Here it comes:
After losing U.S. patent protection in 2009 for its Suboxone tablet, designed to help heroin users quit, Reckitt Benckiser has said that the entrance of a generic competitor could erode pharmaceutical sales and profit by 80 percent.
Reckitt Benckiser, which gets most of its revenue from selling home and personal-care products like Lysol cleaners and Durex condoms, has faced calls to sell the business before a generic comes to market. Instead, the London-based company aims to divert the showdown by switching users to a film form of the drug — one whose last patent doesn’t run out until 2025.
To get people to make the switch, Reckitt Benckiser is thinking more like a consumer company than a pharmaceutical one. It’s drawing on a marketing technique first pioneered by Coca- Cola Co. more than 100 years ago: coupons. By offering up to $45 a month toward a user’s co-payment in the U.S., the company is making the film version, which looks like a Listerine Pocketpak, close to free. That offers patients who get part of the bill subsidized by health insurance little incentive to transfer to a generic pill once it appears on the market.

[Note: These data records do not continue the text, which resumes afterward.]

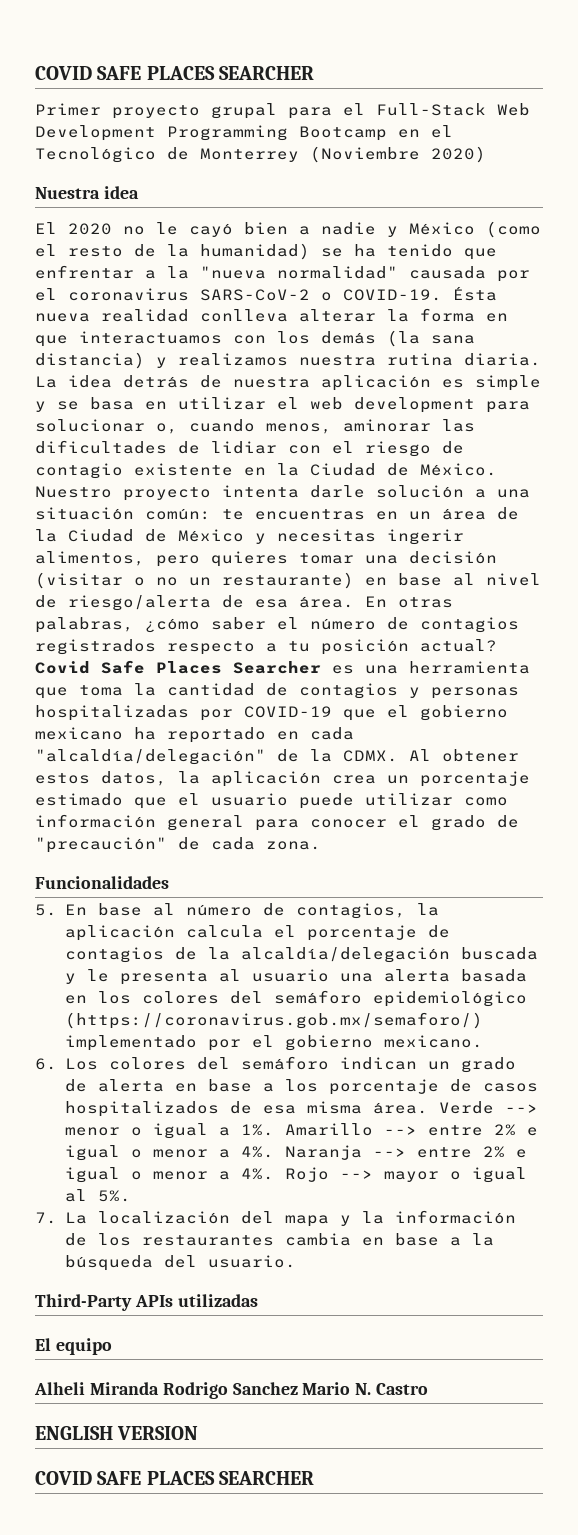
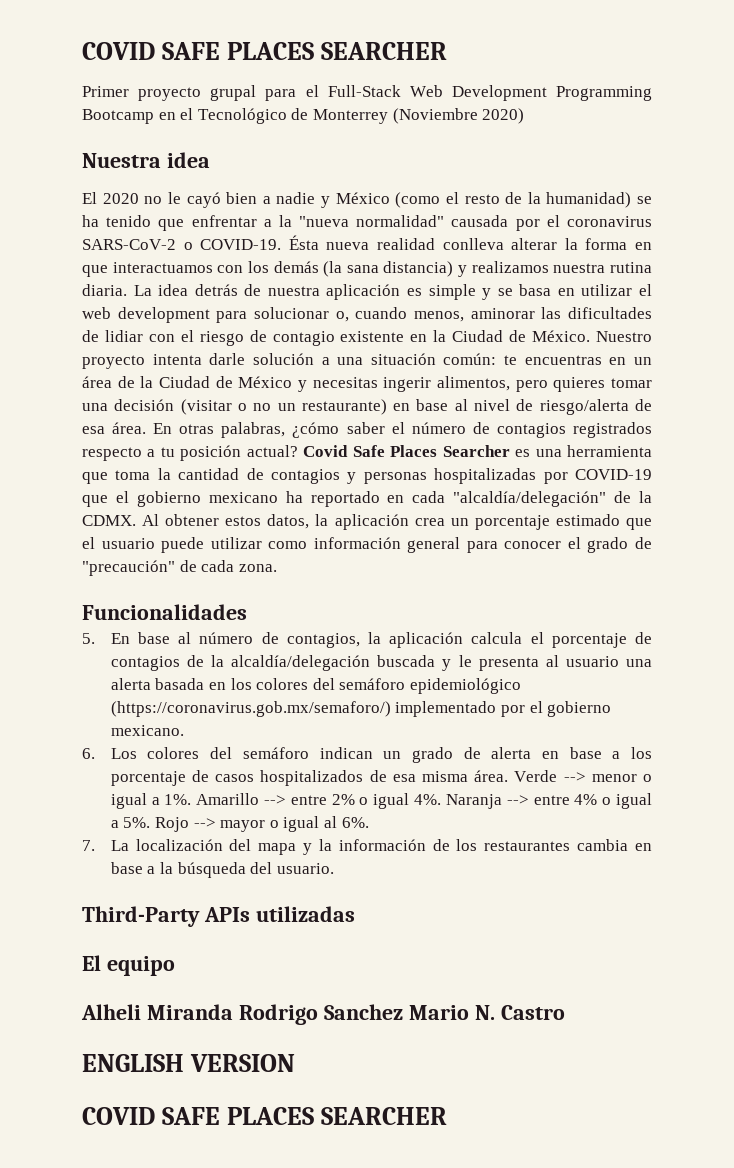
[526,1127,538,1136] [64,1145,527,1161] [64,1167,274,1183] e igual o menor a 4%. Naranja --> entre 2% e igual o menor a 4%. -> [359,793,652,809] [110,817,151,828] o igual 4%. Naranja --> entre 4% o igual a 5%.
[97,1190,131,1202] 5%. -> [341,817,369,828] 6%.

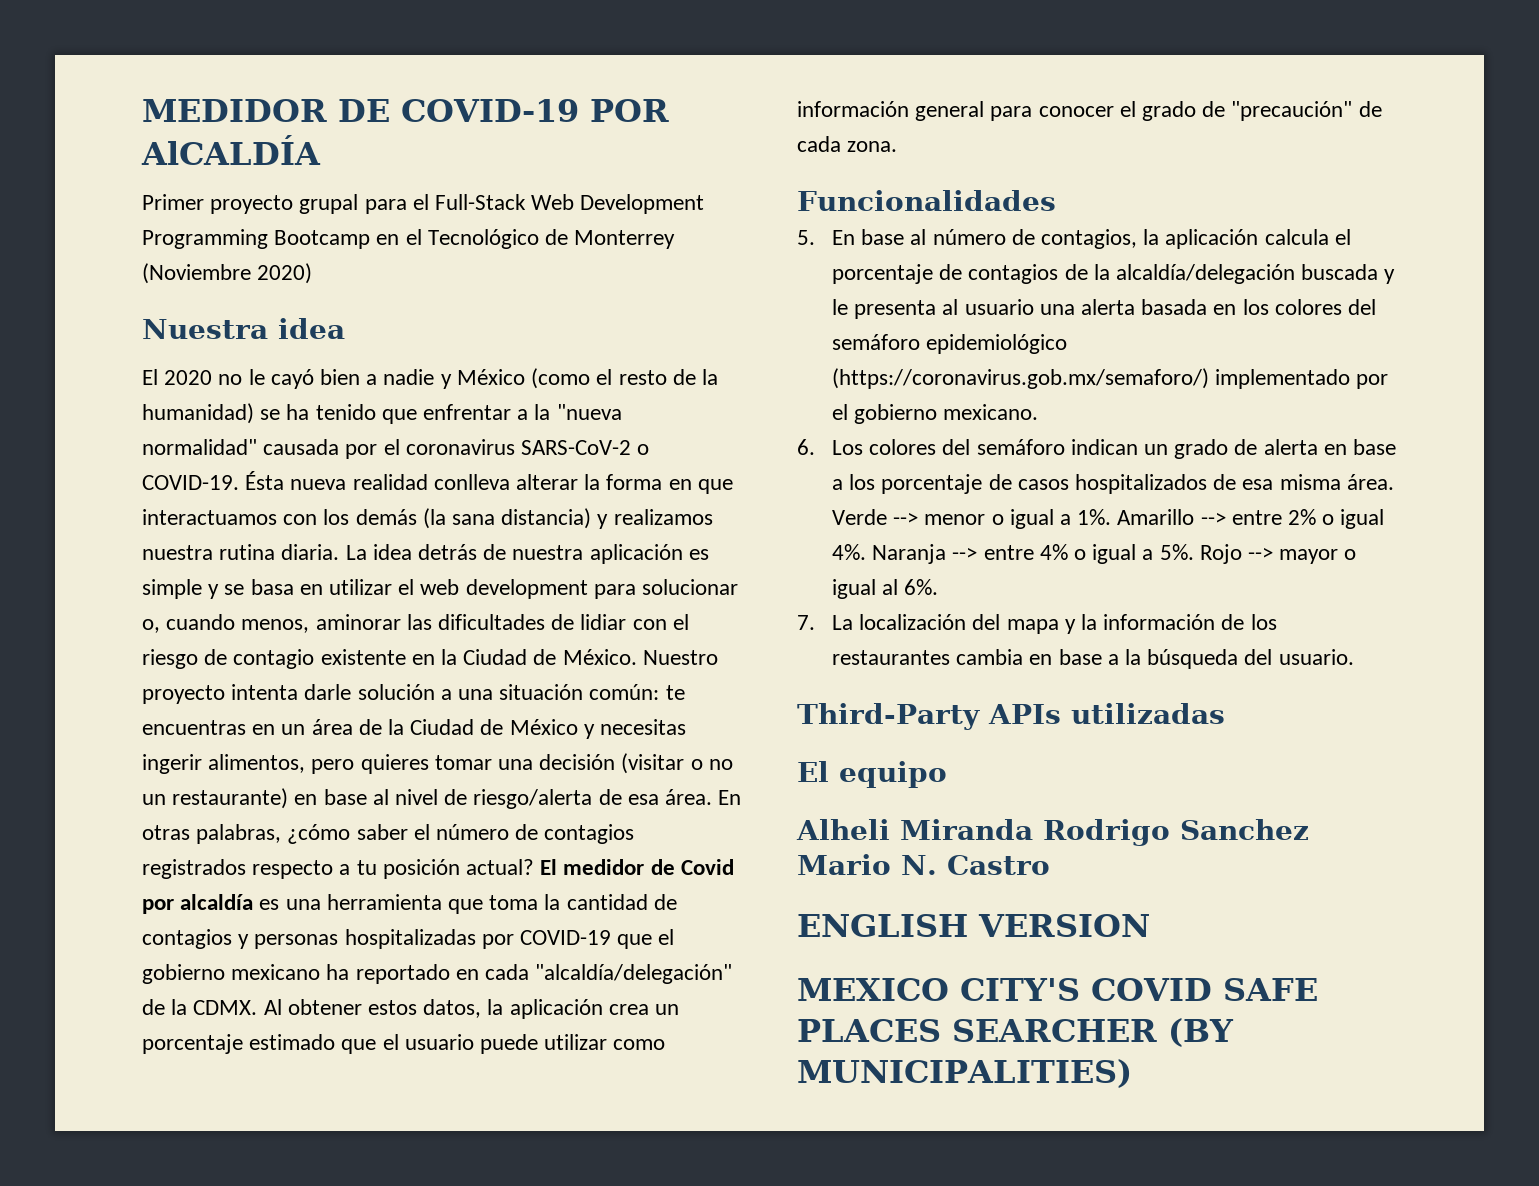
[82,42,447,60] COVID SAFE PLACES SEARCHER -> [142,99,669,122] [141,135,321,165] MEDIDOR DE COVID-19 POR AlCALDÍA
[303,445,510,457] Covid Safe Places Searcher -> [540,859,734,875] [142,894,254,914] El medidor de Covid por alcaldía
[82,1107,447,1125] COVID SAFE PLACES SEARCHER -> [797,978,1318,1001] [797,1018,1234,1047] [797,1059,1132,1088] MEXICO CITY'S COVID SAFE PLACES SEARCHER (BY MUNICIPALITIES)

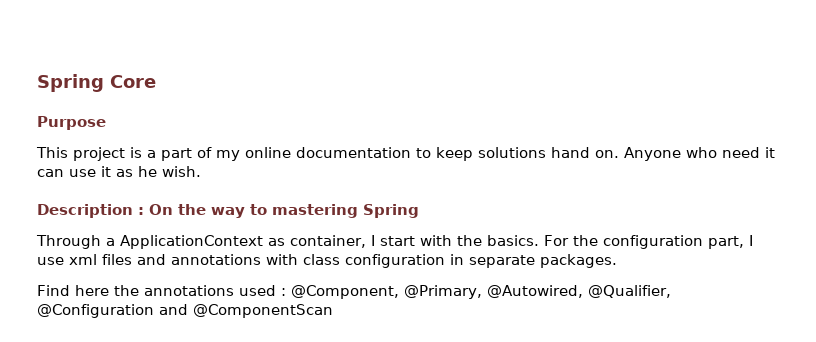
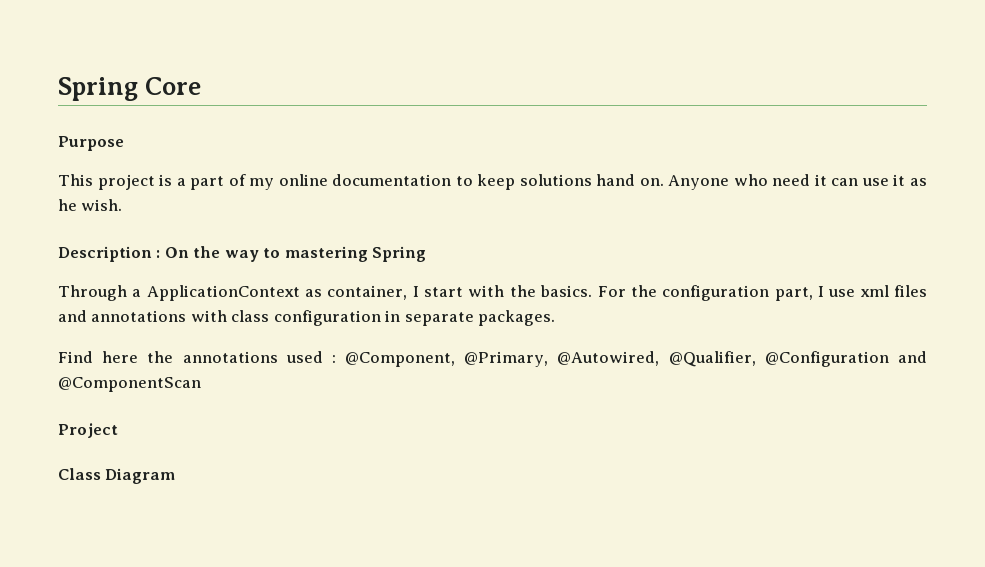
(333, 311) none -> [58,423,118,438] [58,468,176,484] // Project // Class Diagram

“They’ve done a good job of making a silk purse out of a not very compelling situation,” said Martin Deboo, an analyst at Investec Securities Ltd. in London.
At appears a research agenda has formed to support this business strategy:
To the Editor: Strain et al. have performed a detailed and thorough treatment induction trial of a novel sublingual buprenorphine “film ” or “wafer ” in their article “Induction of Opioid-Dependent Individuals Onto Buprenorphine and Buprenorphine/Naloxone Soluble-Films.”1 However, the appropriate test for any new medication is a randomized, blinded comparison using accepted protocols against existing effective interventions, with outcome measures such as retention, drug-use parameters, and toxicology.
Instead, these authors compare a newly introduced formulation of an old drug (buprenorphine/naloxone film) with a nonapproved and unvalidated medication (buprenorphine film). In going to great lengths to show complex documentation on the differences in withdrawal characteristics between the two treatments (by means of multifarious, complex graphs), the authors appear to believe that it is important to determine whether such differences exist, even though neither of the treatments involves any known “quantity ” and that these differences are of little relevance to clinical practice.
It is a false premise that the apparent absence of differences between two treatments indicates their equivalence. Strain et al. do not make such a claim, but others may misinterpret such results in this way, just as has happened with Suboxone (combination with naloxone) and Subutex (pure), which, remarkably, have still not been subjected to equivalence testing except in a small pilot study.2 Strain et al. do not make it clear what they were trying to demonstrate in their paper, which is one of the first reports of buprenorphine in a more soluble sublingual film/wafer preparation.